#### [ABOUT THIS TASK]
Set down every record below exactly as written, but leave out the pictures.
________________________
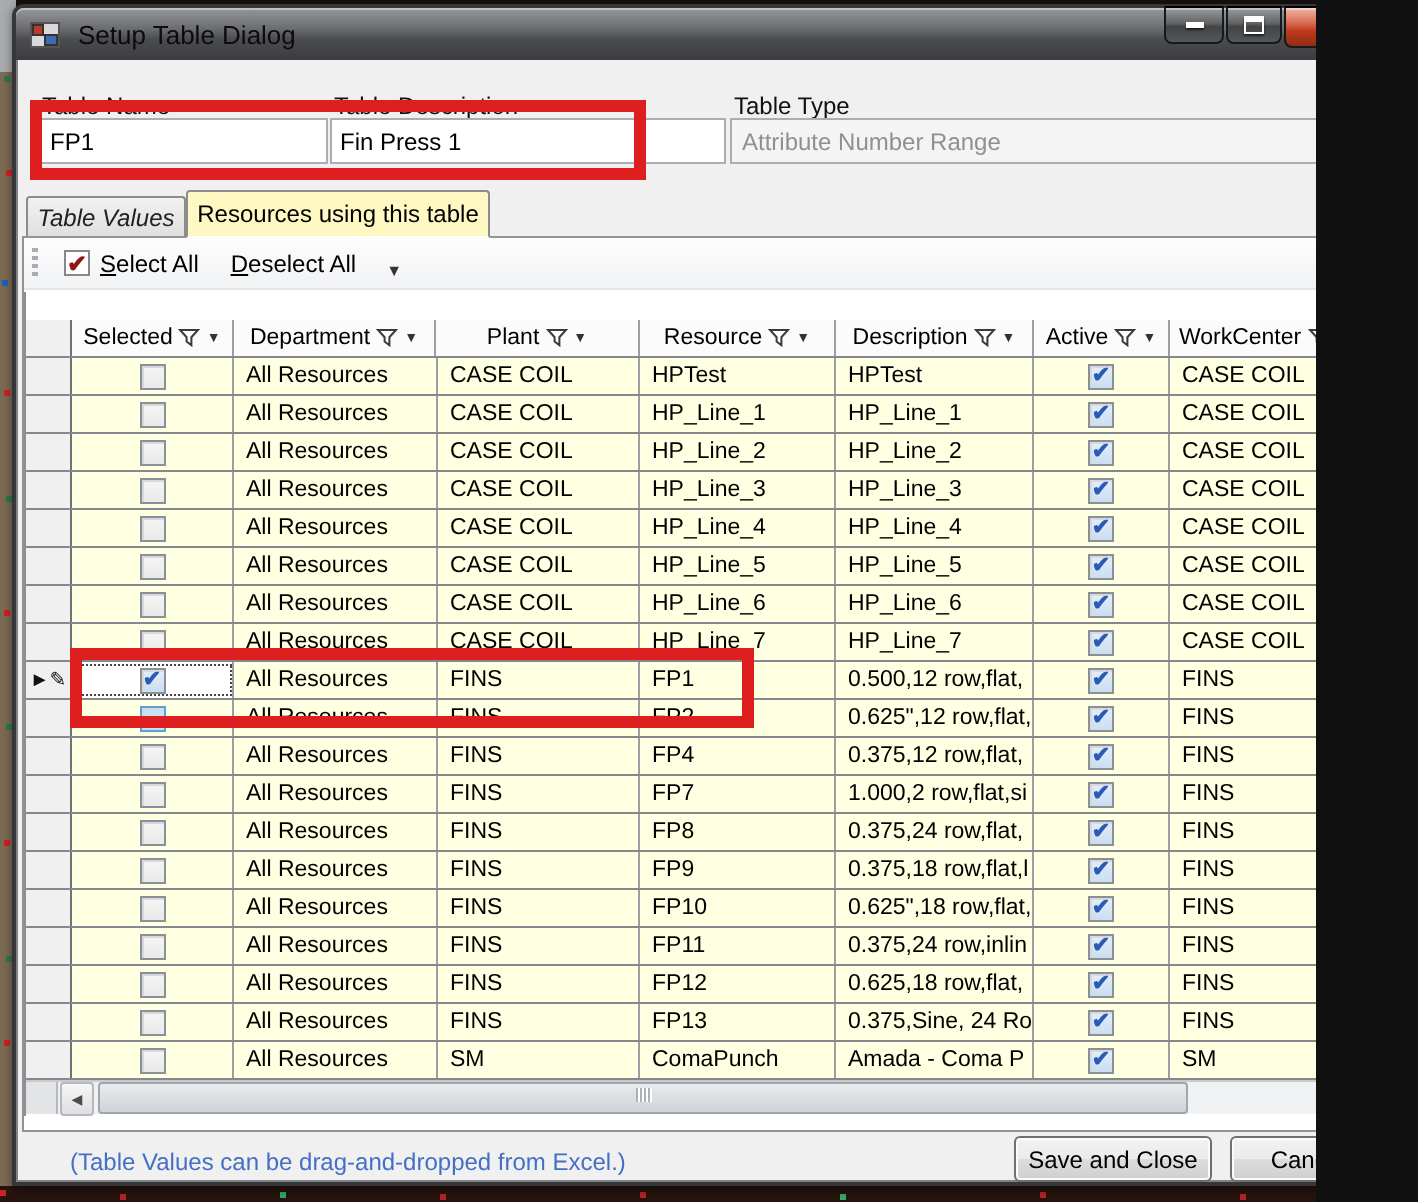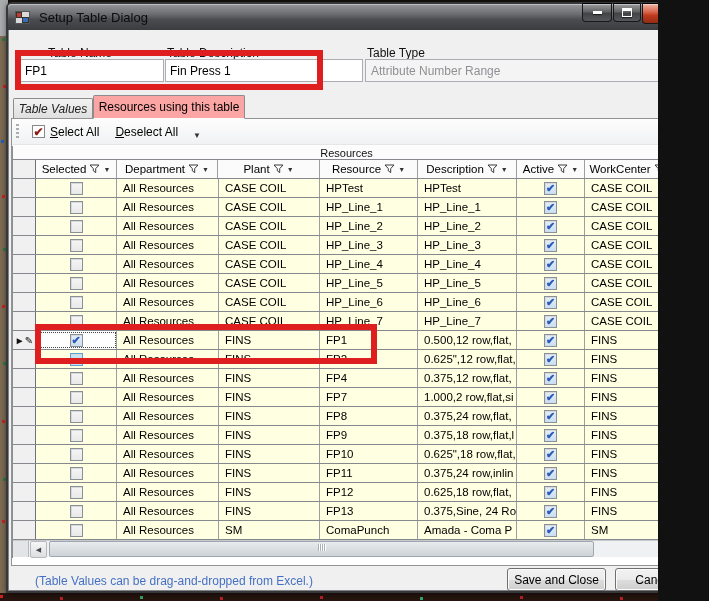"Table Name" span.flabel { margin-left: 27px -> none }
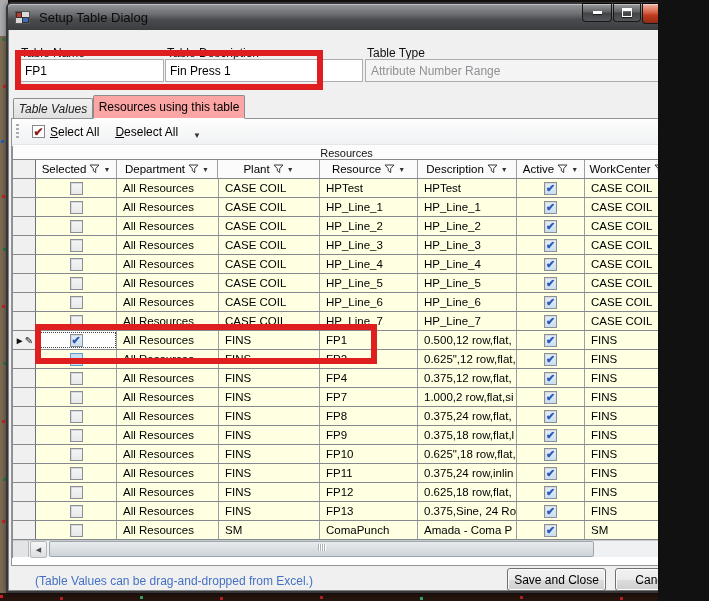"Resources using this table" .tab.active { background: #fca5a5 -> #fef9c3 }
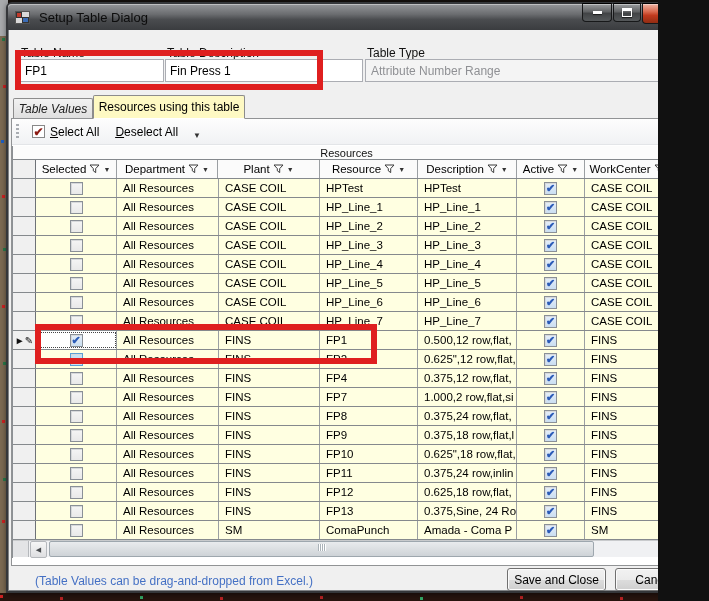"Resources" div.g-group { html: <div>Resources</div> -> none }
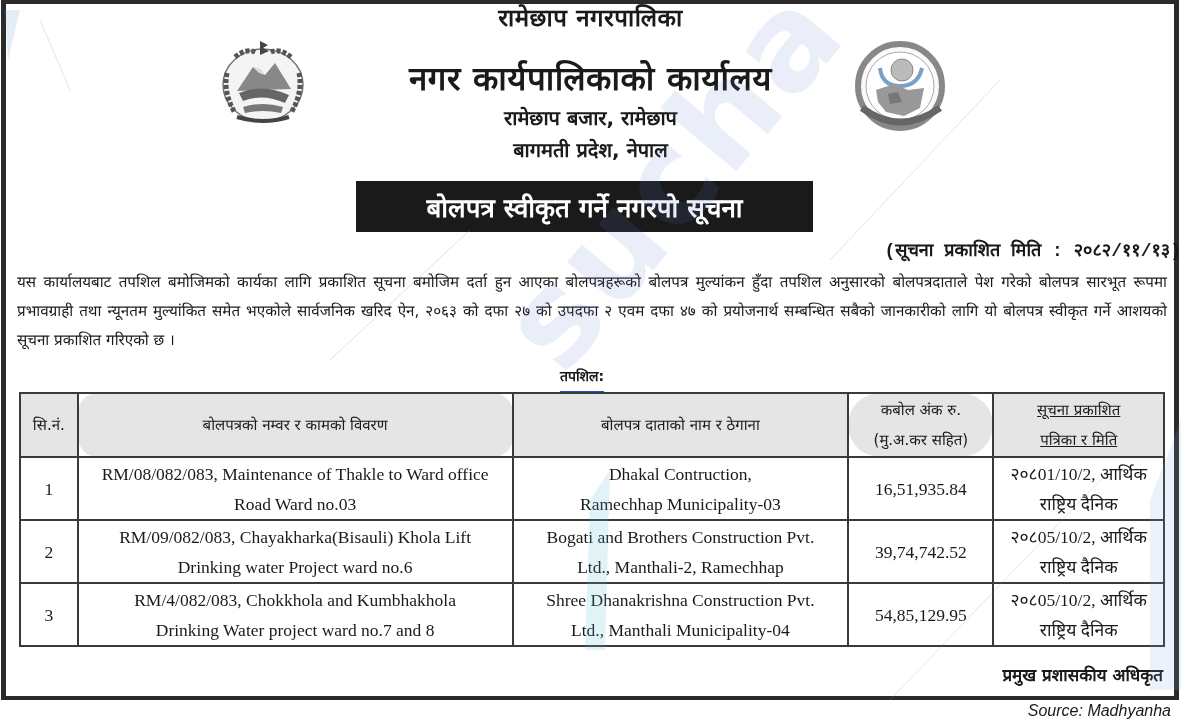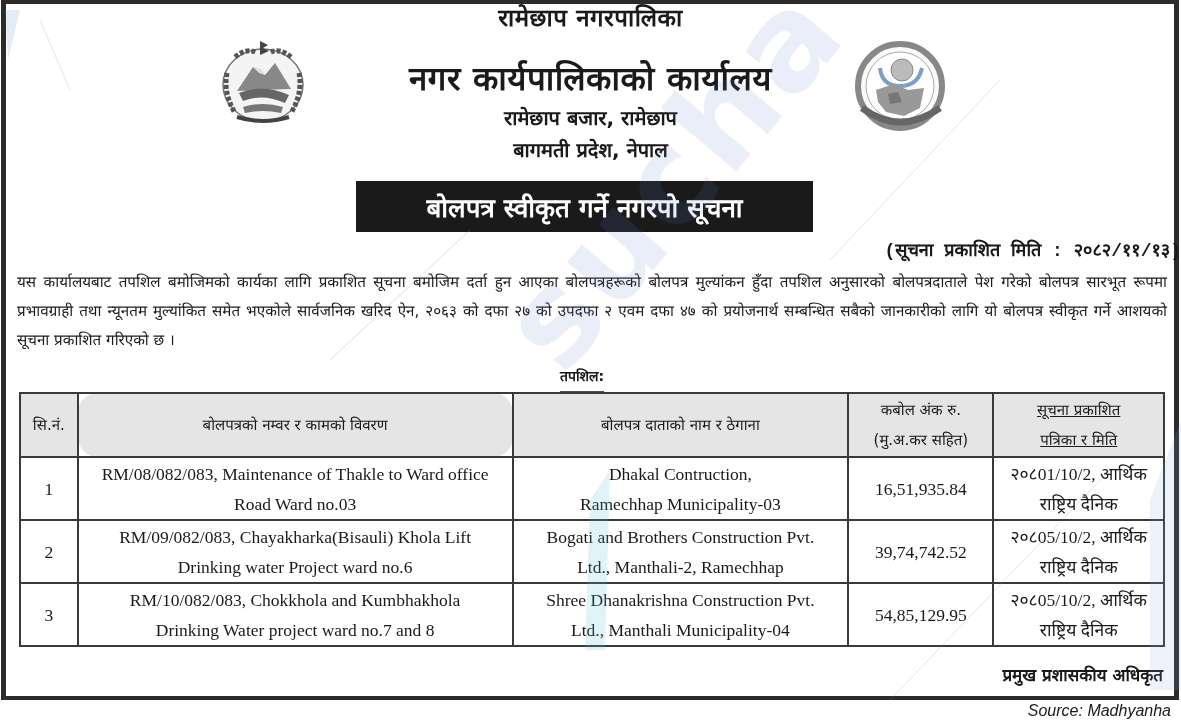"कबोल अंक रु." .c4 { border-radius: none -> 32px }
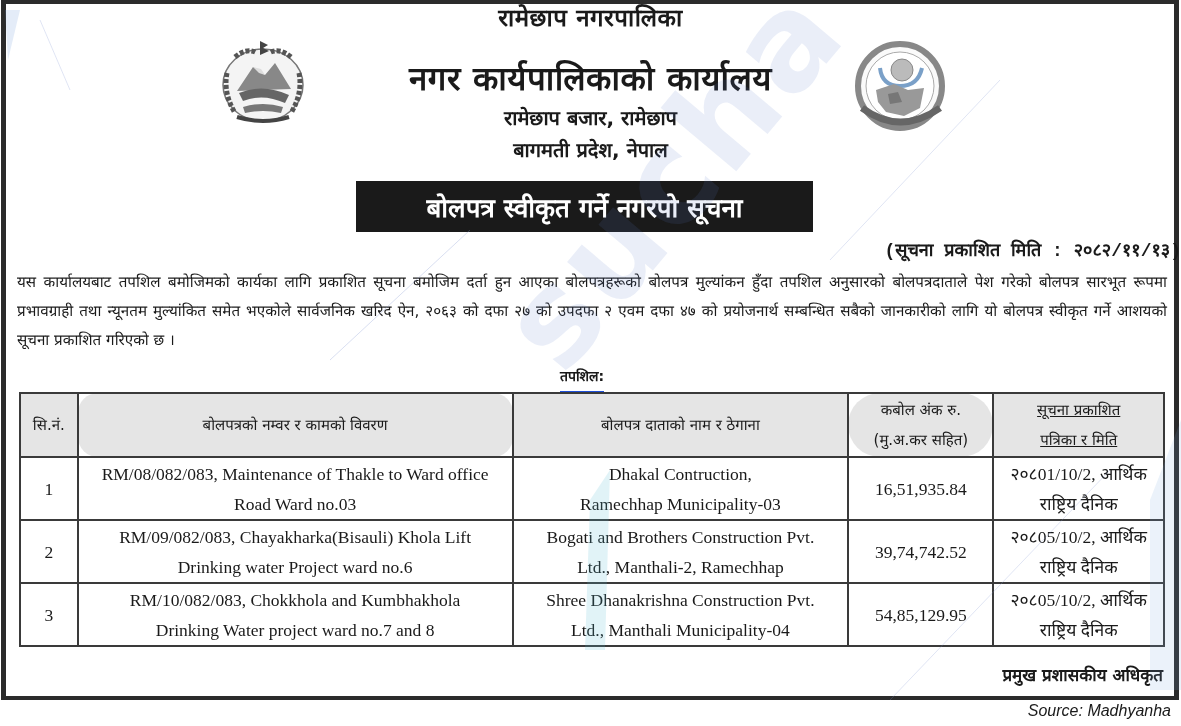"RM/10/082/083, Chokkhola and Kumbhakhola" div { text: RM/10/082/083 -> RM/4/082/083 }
________________________
#### [WRITTEN ANSWER]
"Table Name" span.flabel { margin-left: 27px -> none }
"Resources using this table" .tab.active { background: #fca5a5 -> #fef9c3 }
"Resources" div.g-group { html: <div>Resources</div> -> none }
"कबोल अंक रु." .c4 { border-radius: none -> 32px }
"RM/10/082/083, Chokkhola and Kumbhakhola" div { text: RM/10/082/083 -> RM/4/082/083 }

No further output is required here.